On the other hand, a study published in the American Elon University Journal of Communications Research indicates that prominent athletes are no longer just players, but rather have turned into personal brands who build their public image through their social media platforms, by sharing their diaries, training, food, family relationships, weak moments, and daily challenges. Thus, the observer feels that he is entering the “backstage” of the player’s life, and not just into the ninety minutes on the field.

Laughing man cheering with crowd in stadium - stock photo Laughing man with arms raised overhead cheering with crowd in stadium at sporting event
The audience does not feel that it is not following a player, but rather enters what is like the daily “backstage” of his life (Getty Images)

The other side of celebrity admiration

In many cases, this familiarity is not a problem in itself. A football player may become for the fan a source of inspiration, a symbolic companion during a difficult period, or a model of discipline and overcoming failure. In an article entitled “Healthy and Worrying Aspects of Parasocial Relationships” on the Cleveland Clinic website, experts point out that these relationships may be healthy when they give a person a feeling of inspiration or joy, as long as they do not disrupt his real life and do not control his time and relationships.

But the problem begins when admiration turns into a feeling of personal right to the player’s life and decisions. Here the cruelest face of social media appears. The study issued by Elon University monitors how some followers address athletes through their accounts as if they have the right to evaluate their bodies, their choices, their private lives, and even their moments of weakness.

Someone may write a harsh comment and then justify it as “out of love” or “out of anger for the team,” while in reality this “love” turns into harmful psychological pressure that the player may only see in the form of a torrent of hurtful messages after a bad match.

The other side of this emotional closeness appears not only in cruelty, but also in sadness. The injury of a beloved player or his exit from the tournament may seem to some to be just a detail in the match schedule, but for many fans it turns into a real personal disappointment. Cleveland Clinic experts explain this as what is known as “parasocial grief,” when a person is affected by the loss or departure of a public figure with whom he was emotionally attached, even if they did not have a direct relationship.
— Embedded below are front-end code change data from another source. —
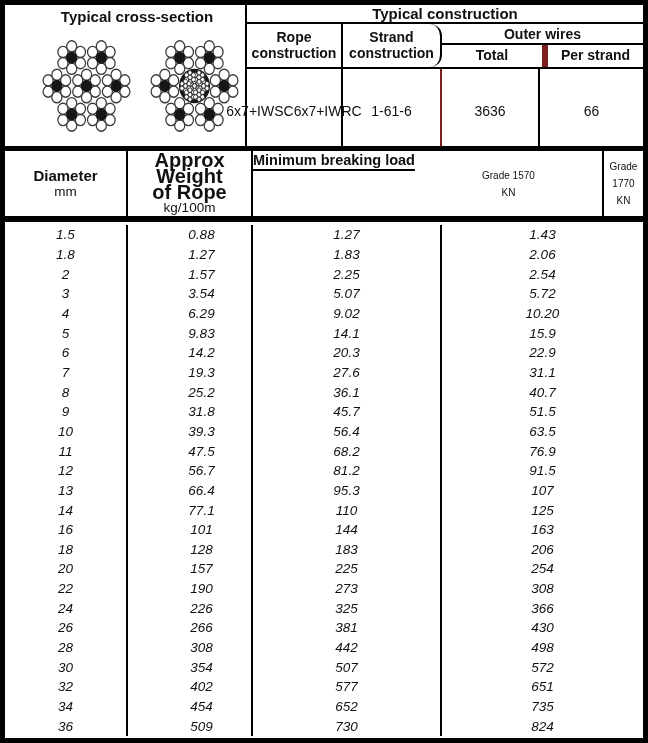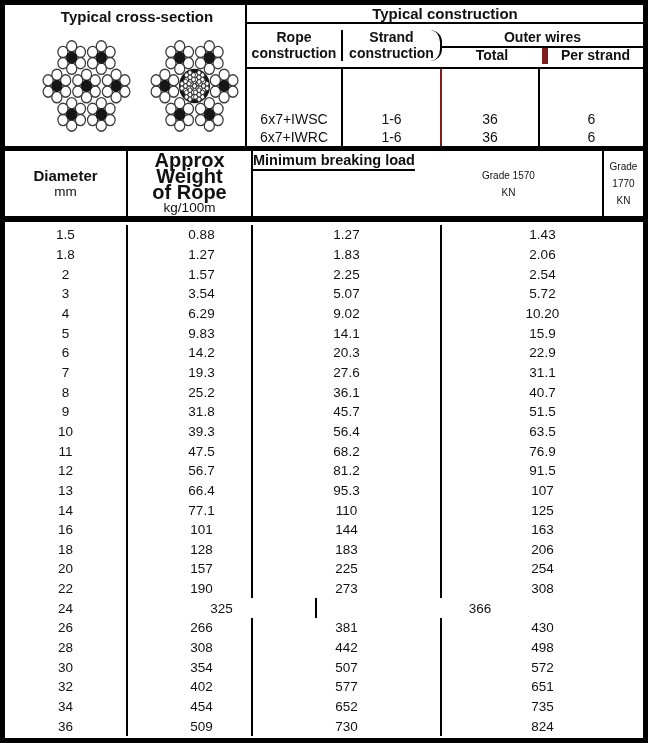--- a/index.html
+++ b/index.html
@@ -29,7 +29,7 @@
 
   .construction { flex:1; display:flex; flex-direction:column; }
   .c-title { flex:none; height:19px; border-bottom:2px solid #000; text-align:center; font-weight:700; font-size:15px; line-height:18px; }
-  .c-heads { flex:none; height:45px; border-bottom:2px solid #000; display:flex;align-items:center; }
+  .c-heads { flex:none; height:45px; border-bottom:2px solid #000; display:flex; }
   .hd { display:flex; align-items:center; justify-content:center; text-align:center; font-weight:700; font-size:14px; line-height:15.5px; }
   .c-rope   { flex:none; width:96px; border-right:2px solid #000; }
   .c-strand { flex:none; width:99px; border-right:2px solid #000;border-radius:12px; }

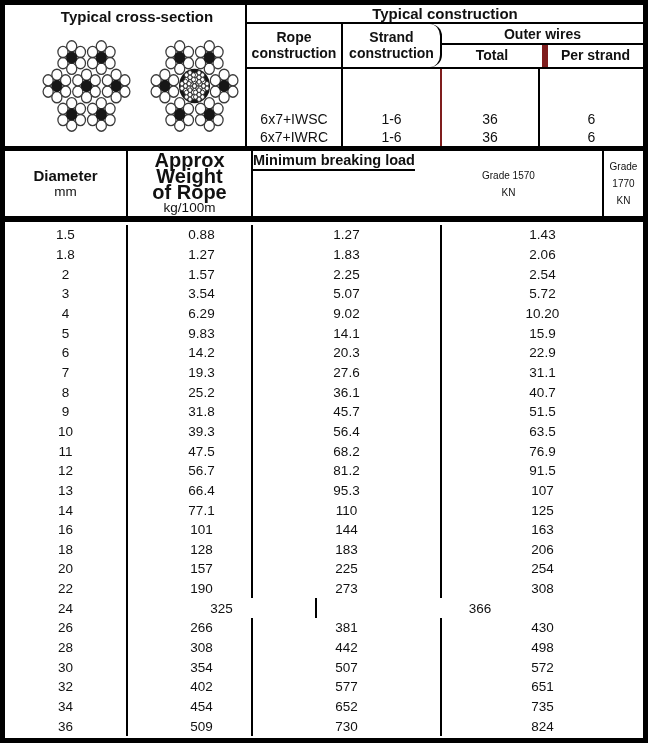--- a/index.html
+++ b/index.html
@@ -40,7 +40,7 @@
   .c-per   { flex:1; }
   .c-data { flex:1; display:flex; }
   .c-data > div {
-    display:flex; flex-direction:column; align-items:center; justify-content:flex-end;
+    display:flex; flex-direction:row; align-items:center; justify-content:center;
     padding-top:8px; font-size:14px; line-height:17.5px;
   }
   .cd1 { flex:none; width:96px; border-right:2px solid #000; }

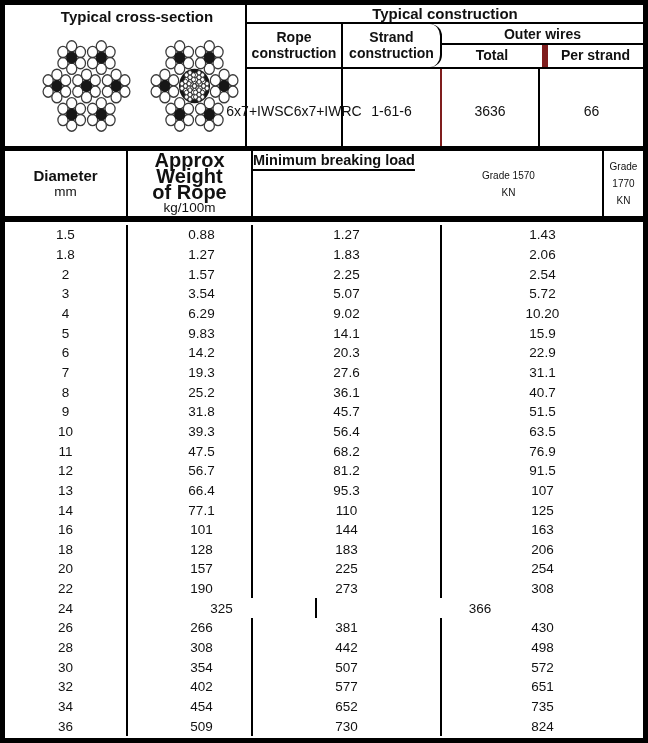--- a/index.html
+++ b/index.html
@@ -65,7 +65,7 @@
 
   
   .data { flex:1; display:flex; flex-direction:column; padding-top:3px; padding-bottom:2px; }
-  .drow { flex:1; display:flex; }
+  .drow { flex:1; display:flex;font-style:italic; }
   .drow > div { display:flex; align-items:center; justify-content:center; font-size:13.5px; }
   .dc1 { flex:none; width:123px; border-right:2px solid #000; }
   .dc2 { flex:none; width:125px; border-right:2px solid #000;padding-left:24px; }

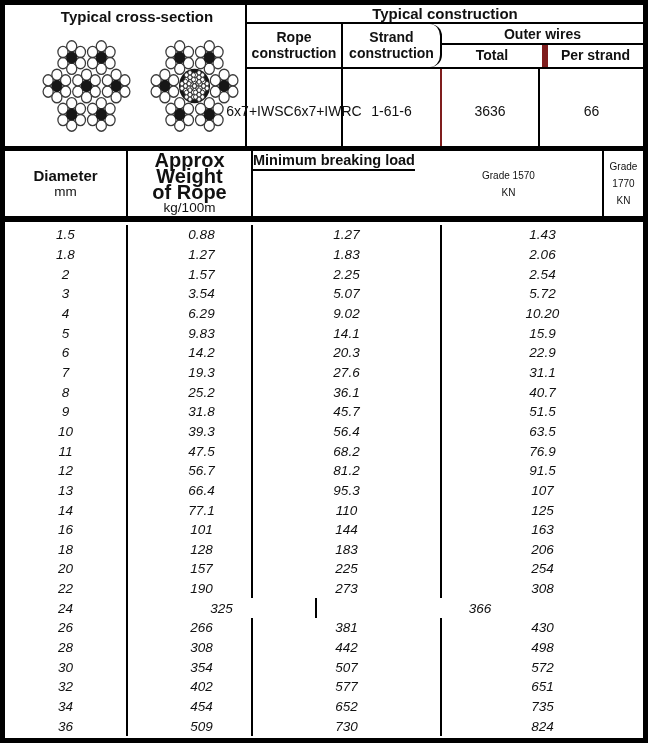--- a/index.html
+++ b/index.html
@@ -320,6 +320,7 @@
     </div>
       <div class="drow">
       <div class="dc1">24</div>
+      <div class="dc2">226</div>
       <div class="dc3">325</div>
       <div class="dc4">366</div>
     </div>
In the World Cup, this sadness is magnified because the loss does not concern the player alone, but rather affects the image of the nation and shakes the story that we have built around it: the dream of a national team or the “last generation” of stars or a leader for whom we were waiting for a happy ending in which we invested a lot of emotions and follow-up.

Encouragement.. How to stay healthy?

All of the above does not mean that we should love footballers less, but rather that we should love them more consciously. Attachment to a player or team may give the fan a sense of belonging, create a social space in which people share joy, disappointment, and memories, and may support psychological health when it remains within reasonable limits.
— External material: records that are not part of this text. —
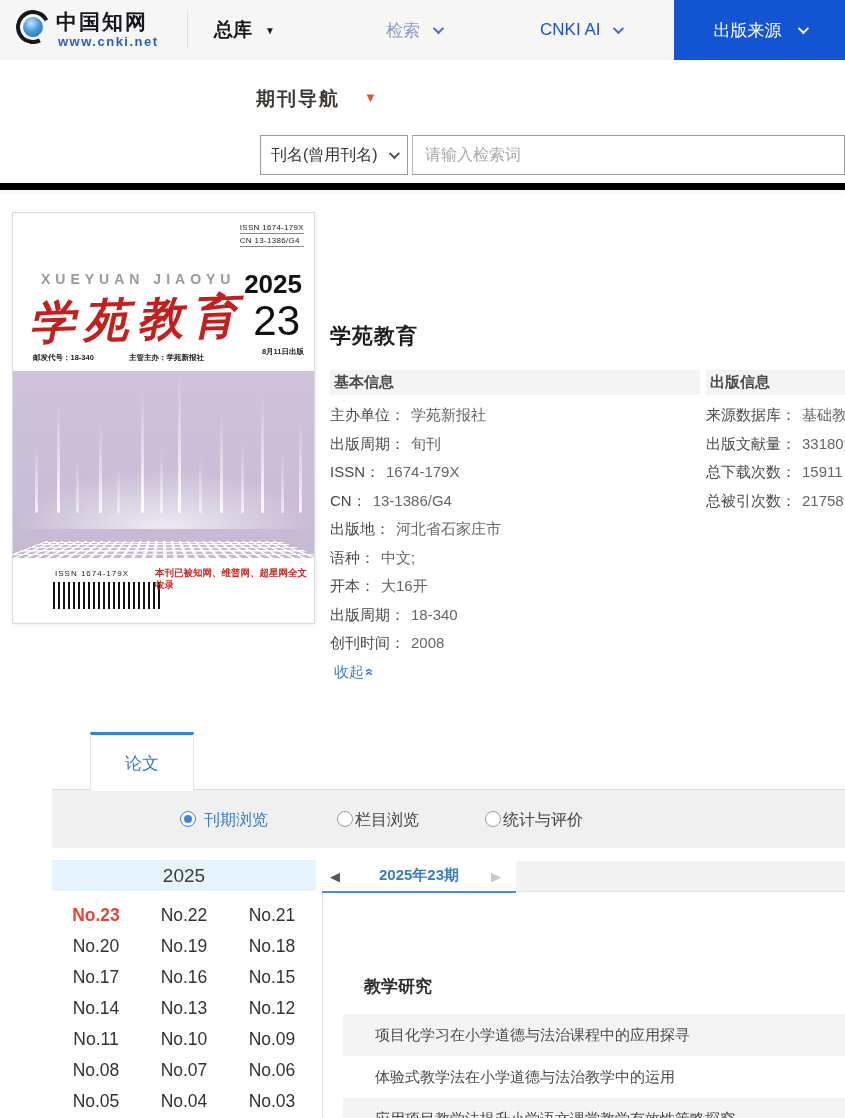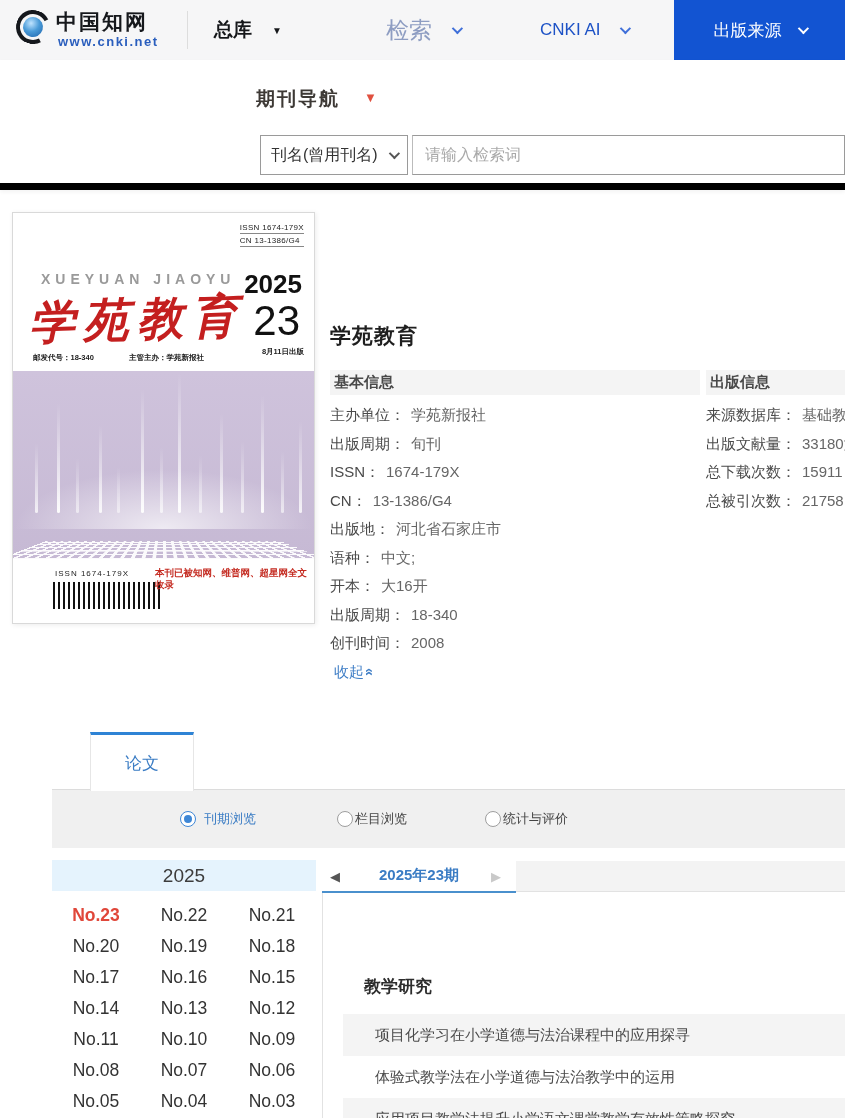--- a/index.html
+++ b/index.html
@@ -18,7 +18,7 @@
              font-family:"Liberation Serif","DejaVu Serif",serif; letter-spacing:2px; }
   .logo-url { position:absolute; left:42px; top:26px; font-size:13px; font-weight:bold; color:#2a5ebd; letter-spacing:1.5px; }
   .nav-divider { position:absolute; left:187px; top:11px; width:1px; height:38px; background:#ddd; }
-  .nav-item { position:absolute; top:0; height:60px; display:flex; align-items:center; gap:20px; cursor:pointer; }
+  .nav-item { position:absolute; top:0; height:60px; display:flex; align-items:center; gap:13px; cursor:pointer; }
   .nav-zk { left:214px; font-size:19px; font-weight:bold; color:#15171a; }
   .caret-down { font-size:10px; color:#15171a; }
   .nav-js { left:386px; font-size:23px; color:#8e9dc2; }

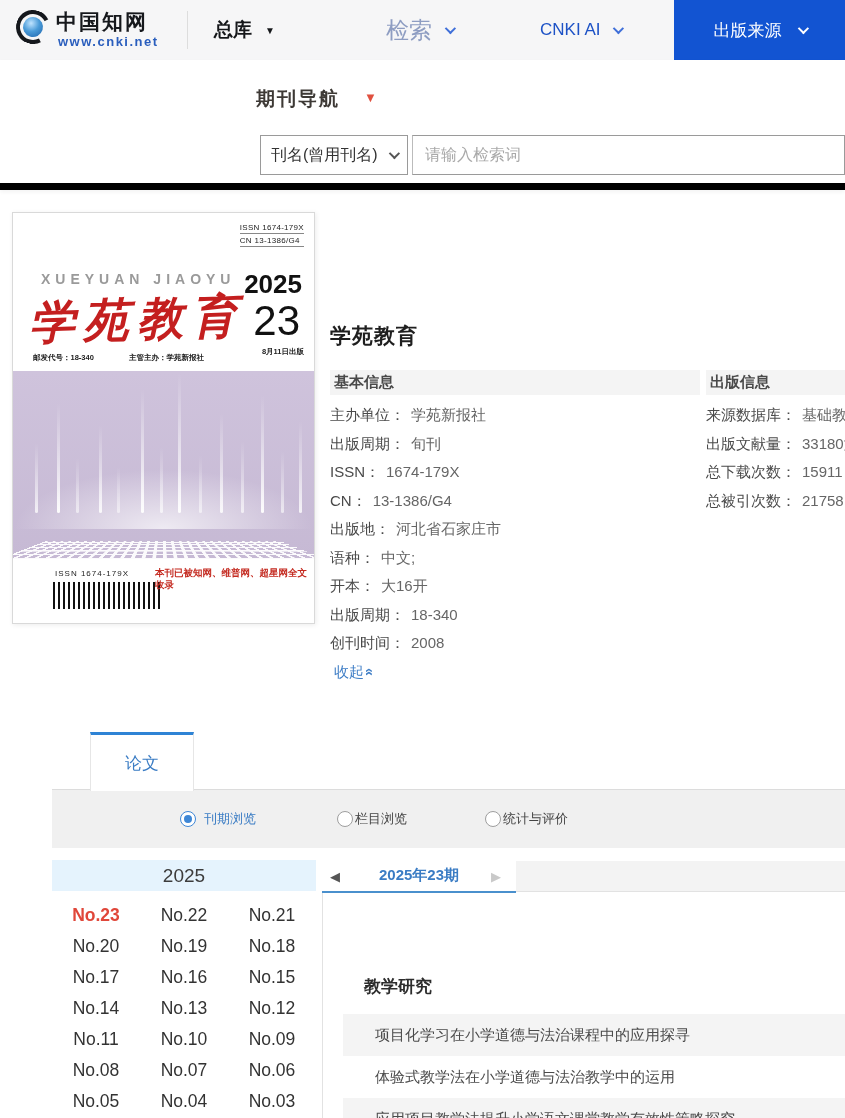--- a/index.html
+++ b/index.html
@@ -21,7 +21,7 @@
   .nav-item { position:absolute; top:0; height:60px; display:flex; align-items:center; gap:13px; cursor:pointer; }
   .nav-zk { left:214px; font-size:19px; font-weight:bold; color:#15171a; }
   .caret-down { font-size:10px; color:#15171a; }
-  .nav-js { left:386px; font-size:23px; color:#8e9dc2; }
+  .nav-js { left:386px; font-size:17px; color:#8e9dc2; }
   .nav-ai { left:540px; font-size:17px; color:#1d52c6;text-align:right; }
   .chev { display:inline-block; width:8px; height:8px; border-right:2px solid #3f6fd9;
           border-bottom:2px solid #3f6fd9; transform:rotate(45deg) translateY(-2px); }

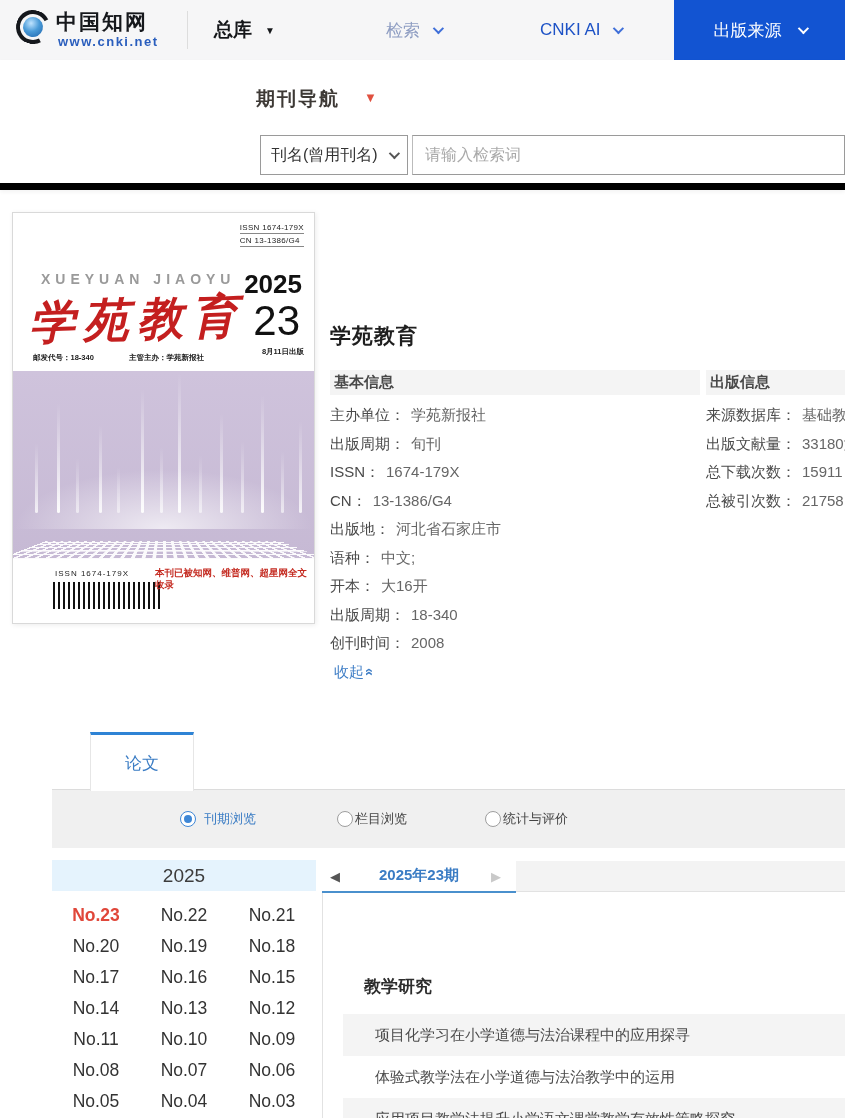--- a/index.html
+++ b/index.html
@@ -97,7 +97,7 @@
   .radio { position:absolute; top:21px; width:16px; height:16px; border-radius:50%; background:#fff; border:1px solid #9e9e9e; cursor:pointer; }
   .radio.sel { border-color:#3e87d6; }
   .radio.sel::after { content:""; position:absolute; left:3px; top:3px; width:8px; height:8px; border-radius:50%; background:#3e87d6; }
-  .mode-label { position:absolute; top:20px; font-size:13px; color:#444; cursor:pointer; }
+  .mode-label { position:absolute; top:20px; font-size:16px; color:#444; cursor:pointer; }
   .mode-label.sel { color:#3a7cc4; }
Sports psychologist Daniel Wan, in a talk with the American Psychological Association about the psychology of sports fans, believes that sports affiliation may be an important part of people’s social and psychological lives, because it provides them with a collective identity and a common ground for conversation and communication.

But this affiliation becomes healthy when it remains within its limits: to be happy for the player and sad for him without seeking to possess him, to criticize his performance without hurting his humanity, and to remember that our realistic relationships should not be replaced by a one-sided relationship.

According to Cleveland Clinic doctors, parasocial relationships become worrying when they overwhelm a person’s life or compensate for a deep emotional deficiency, instead of remaining a fleeting source of inspiration or comfort. In cheerleading, perhaps the simple rule is: Love the game and its stars as much as you want, but never forget that the player is ultimately a human being, not a perfect symbol, and that the fan is also a human being with a life that should not be reduced to the fate of a player he does not know.